WHAT YOU ARE ASKED TO DO -> Read the material below and tally how many lines hold the word "header", giving the number and nothing else.
:: TASK MATERIAL
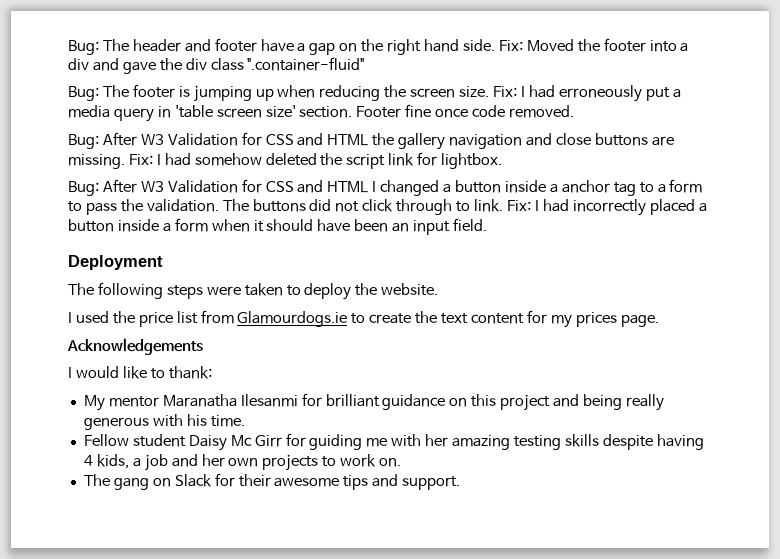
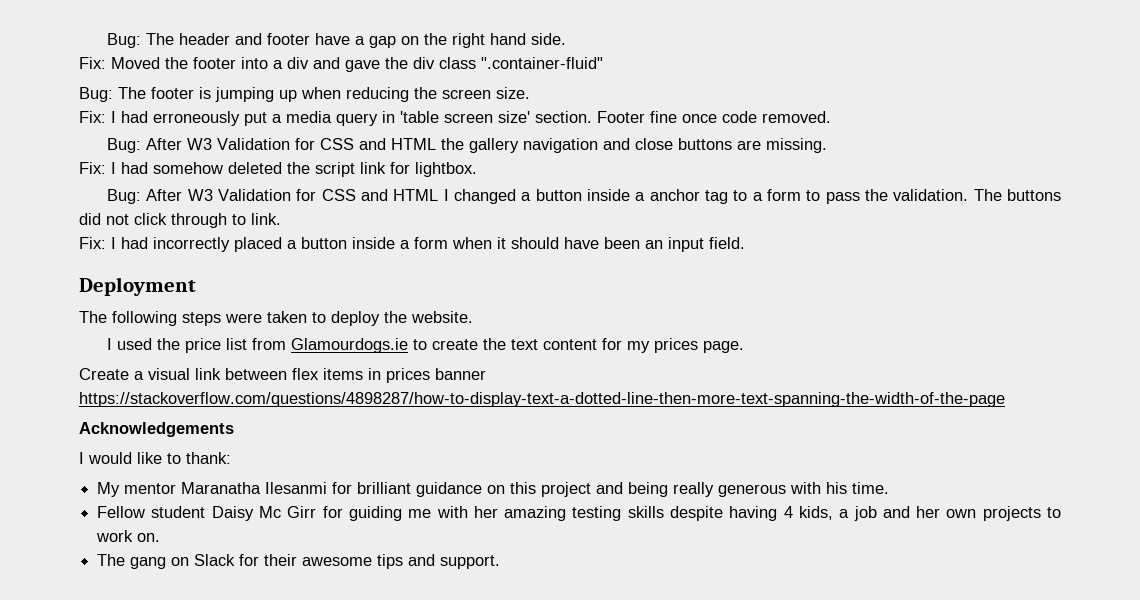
- Bug: The header and footer have a gap on the right hand side. Fix: Moved the footer into a div and gave the div class ".container-fluid"
+ Bug: The header and footer have a gap on the right hand side.
+ Fix: Moved the footer into a div and gave the div class ".container-fluid"
- Bug: The footer is jumping up when reducing the screen size. Fix: I had erroneously put a media query in 'table screen size' section.
+ Bug: The footer is jumping up when reducing the screen size.
+ Fix: I had erroneously put a media query in 'table screen size' section.
- Bug: After W3 Validation for CSS and HTML the gallery navigation and close buttons are missing. Fix: I had somehow deleted the script link for lightbox.
+ Bug: After W3 Validation for CSS and HTML the gallery navigation and close buttons are missing.
+ Fix: I had somehow deleted the script link for lightbox.
- The buttons did not click through to link. Fix: I had incorrectly placed a button inside a form when it should have been an input field.
+ The buttons did not click through to link.
+ Fix: I had incorrectly placed a button inside a form when it should have been an input field.
+ Create a visual link between flex items in prices banner https://stackoverflow.com/questions/4898287/how-to-display-text-a-dotted-line-then-more-text-spanning-the-width-of-the-page

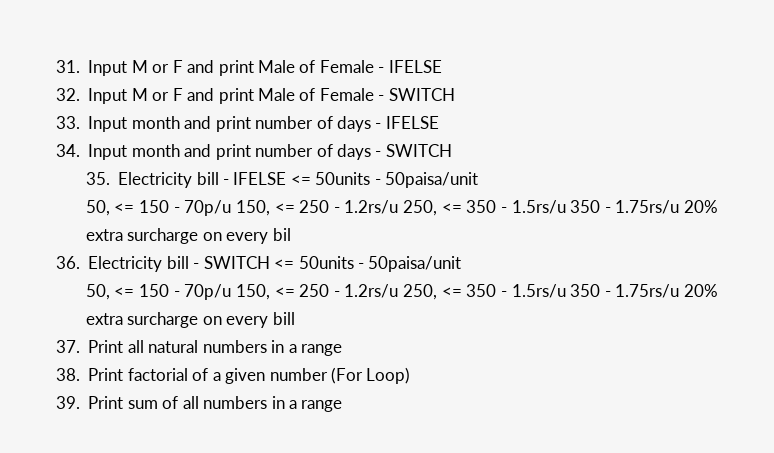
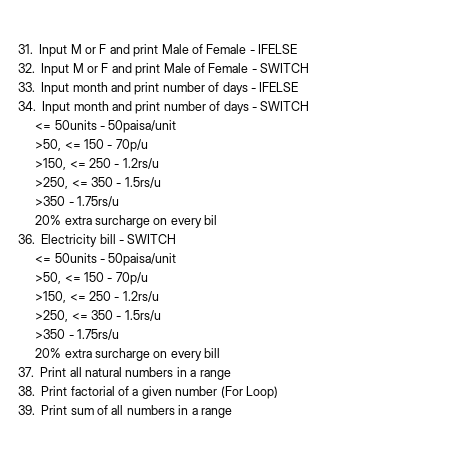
  34. Input month and print number of days - SWITCH
- 35. Electricity bill - IFELSE <= 50units - 50paisa/unit
- 50, <= 150 - 70p/u 150, <= 250 - 1.2rs/u 250, <= 350 - 1.5rs/u 350 - 1.75rs/u 20% extra surcharge on every bil
+ <= 50units - 50paisa/unit
+ >50, <= 150 - 70p/u
+ >150, <= 250 - 1.2rs/u
+ >250, <= 350 - 1.5rs/u
+ >350 - 1.75rs/u
+ 20% extra surcharge on every bil
- 36. Electricity bill - SWITCH <= 50units - 50paisa/unit
- 50, <= 150 - 70p/u 150, <= 250 - 1.2rs/u 250, <= 350 - 1.5rs/u 350 - 1.75rs/u 20% extra surcharge on every bill
+ 36. Electricity bill - SWITCH
+ <= 50units - 50paisa/unit
+ >50, <= 150 - 70p/u
+ >150, <= 250 - 1.2rs/u
+ >250, <= 350 - 1.5rs/u
+ >350 - 1.75rs/u
+ 20% extra surcharge on every bill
::::
TASK SOLUTION -> 2